▸ **Brief**:
Lines from the one containing "html: none ->" through the last line of the data are to be returned exactly, both ends included, minus any pictures.

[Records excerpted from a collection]

___

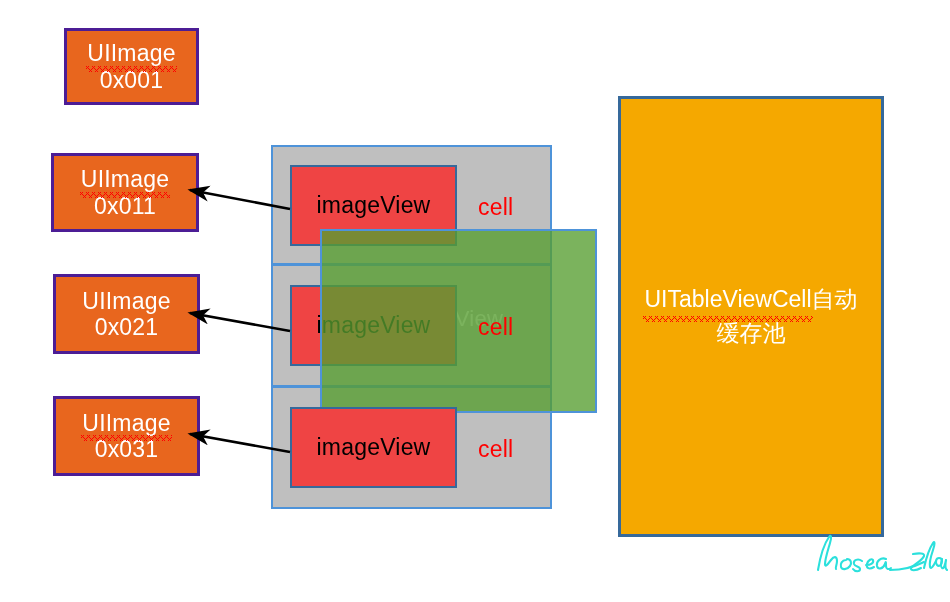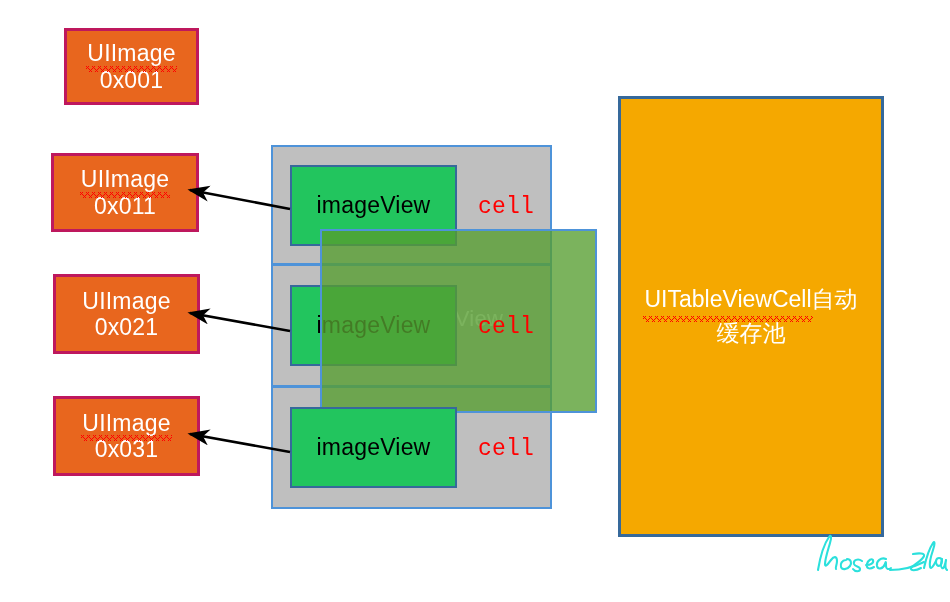"UIImage" .uiimage-box { border: 3px solid #be185d -> 3px solid #4c1d95 }
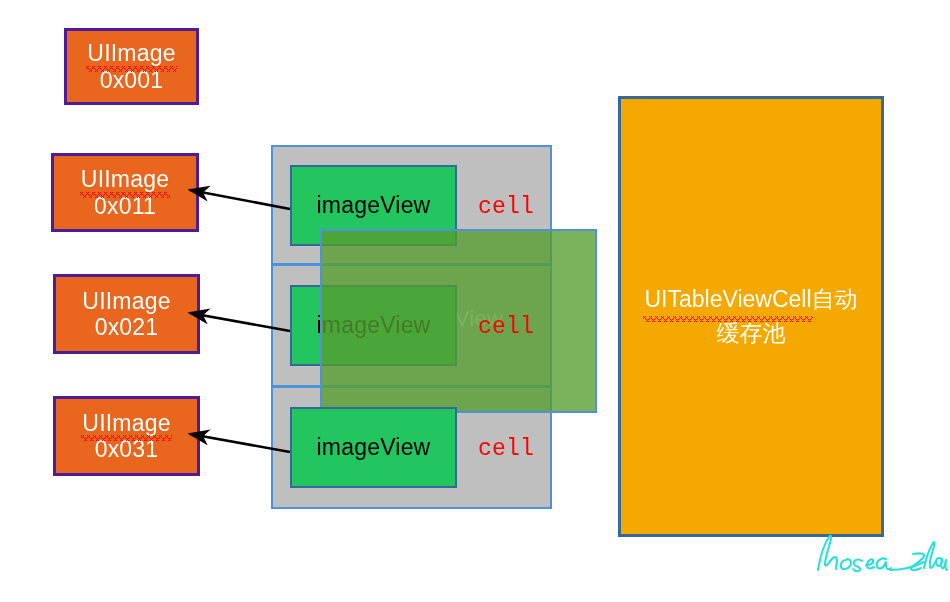"imageView" .imageview { background: #22c55e -> #ef4444 }
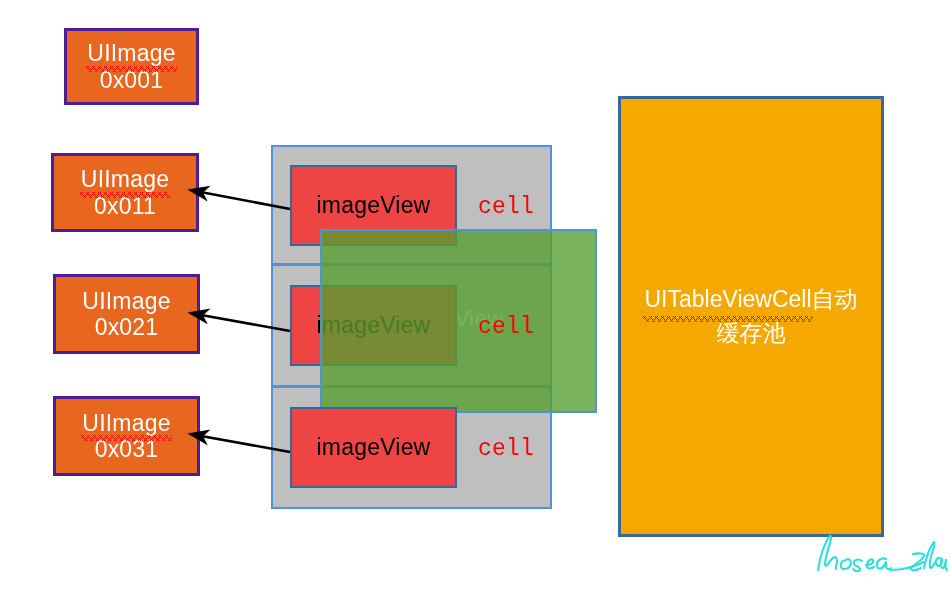"cell" .cell-label { font-family: Liberation Mono, monospace -> none }
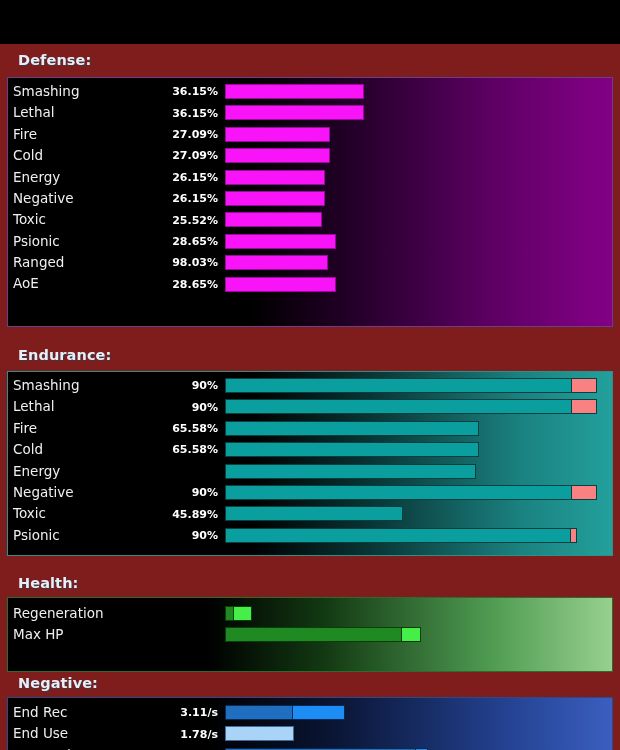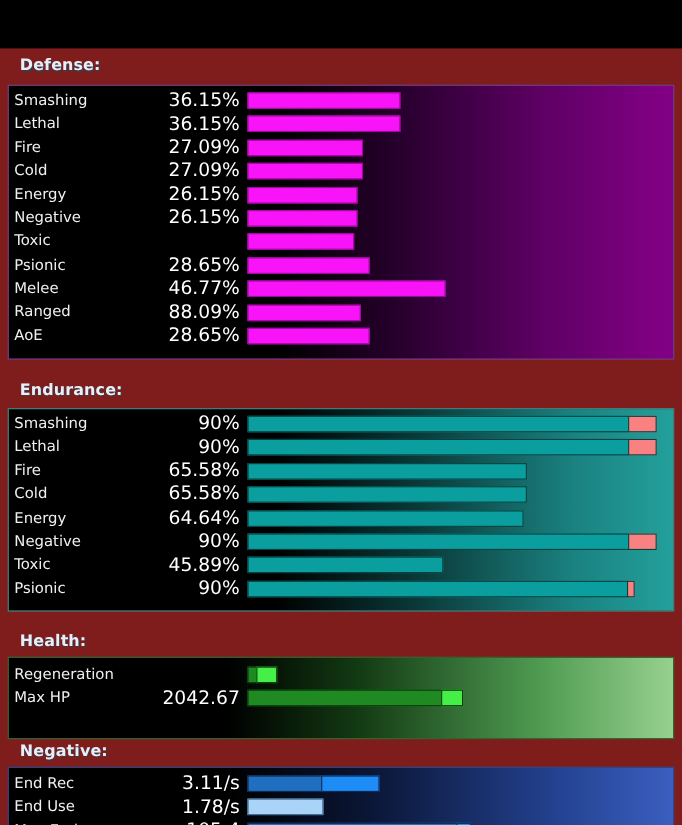"36.15%" .row-value { font-size: 17px -> 11px; font-weight: none -> bold }
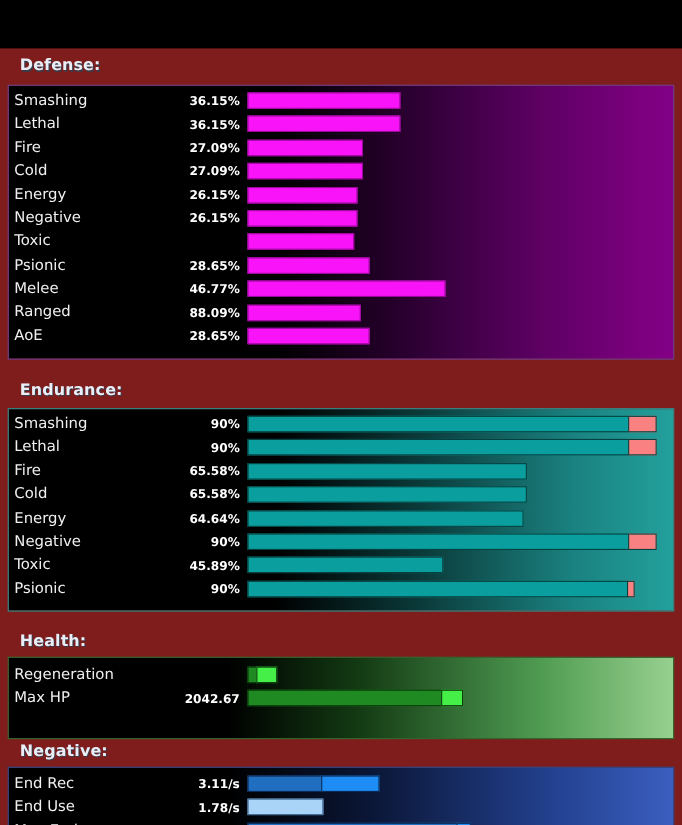"25.52%" div.row-value { html: none -> <div>25.52%</div> }
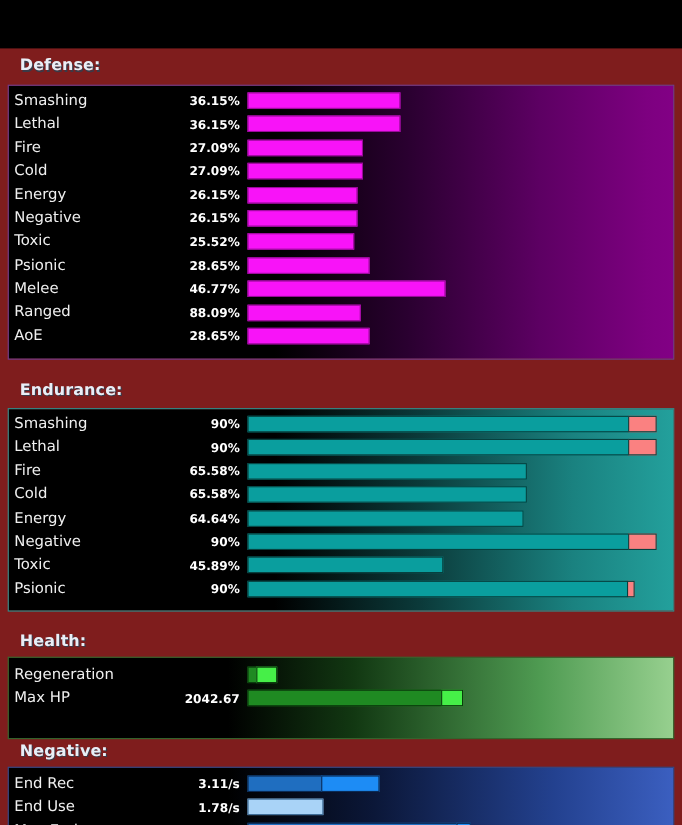"Melee" div.row { html: <div> <div>Melee</div> <div>46.77%</div> <div> <div></div> </div> </div> -> none }
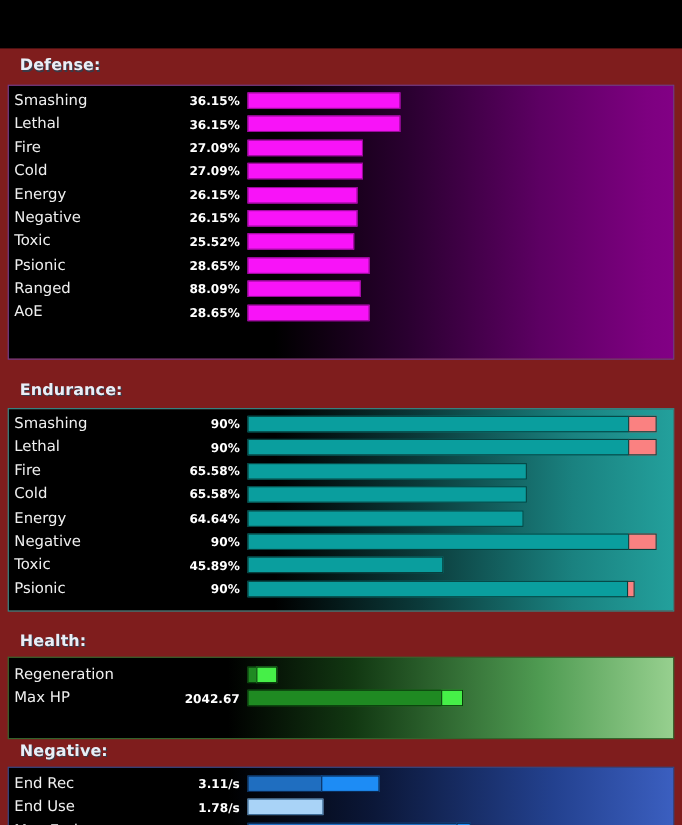"88.09%" div.row-value { text: 88.09% -> 98.03% }
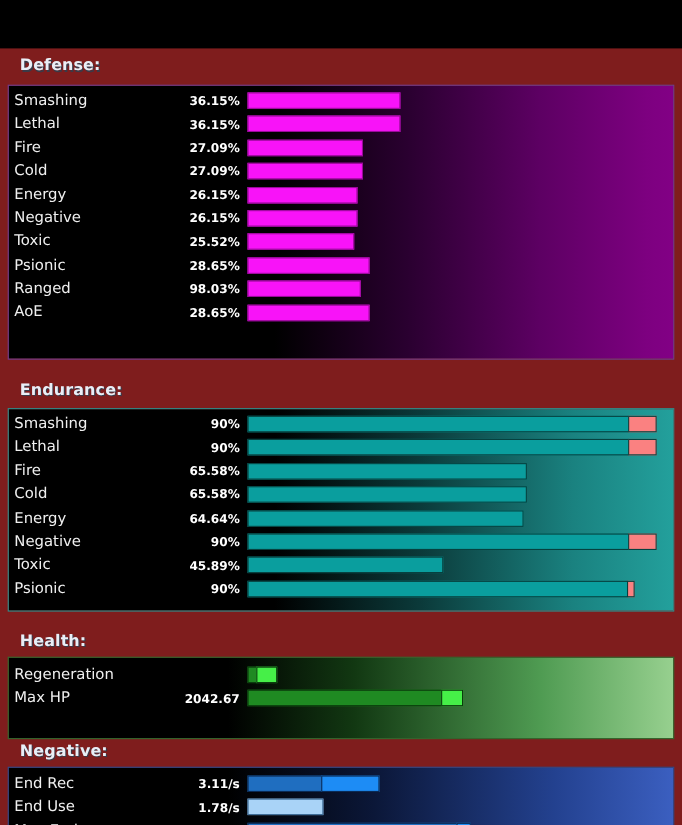"64.64%" div.row-value { html: <div>64.64%</div> -> none }
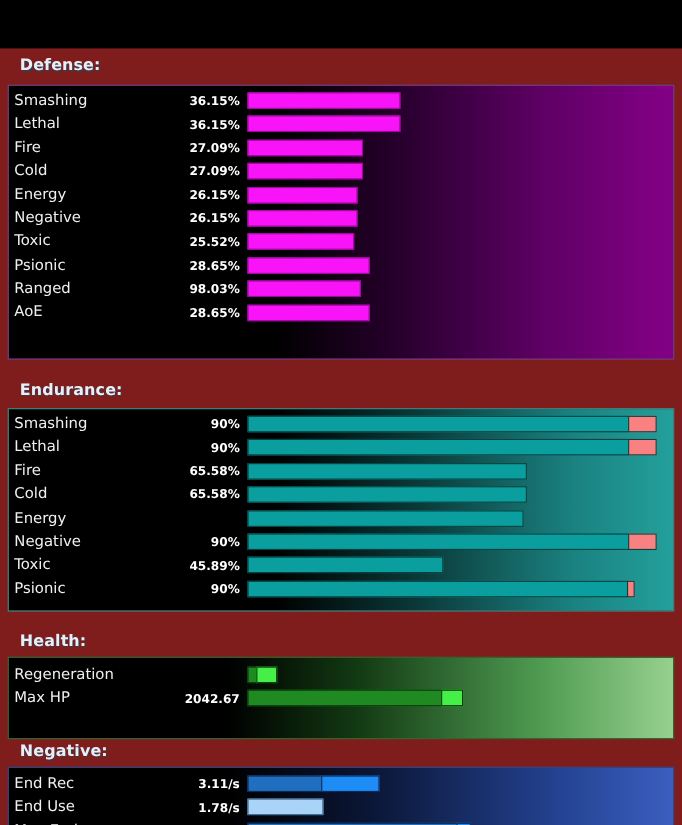"2042.67" div.row-value { html: <div>2042.67</div> -> none }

___

▸ **Result**:
"25.52%" div.row-value { html: none -> <div>25.52%</div> }
"Melee" div.row { html: <div> <div>Melee</div> <div>46.77%</div> <div> <div></div> </div> </div> -> none }
"88.09%" div.row-value { text: 88.09% -> 98.03% }
"64.64%" div.row-value { html: <div>64.64%</div> -> none }
"2042.67" div.row-value { html: <div>2042.67</div> -> none }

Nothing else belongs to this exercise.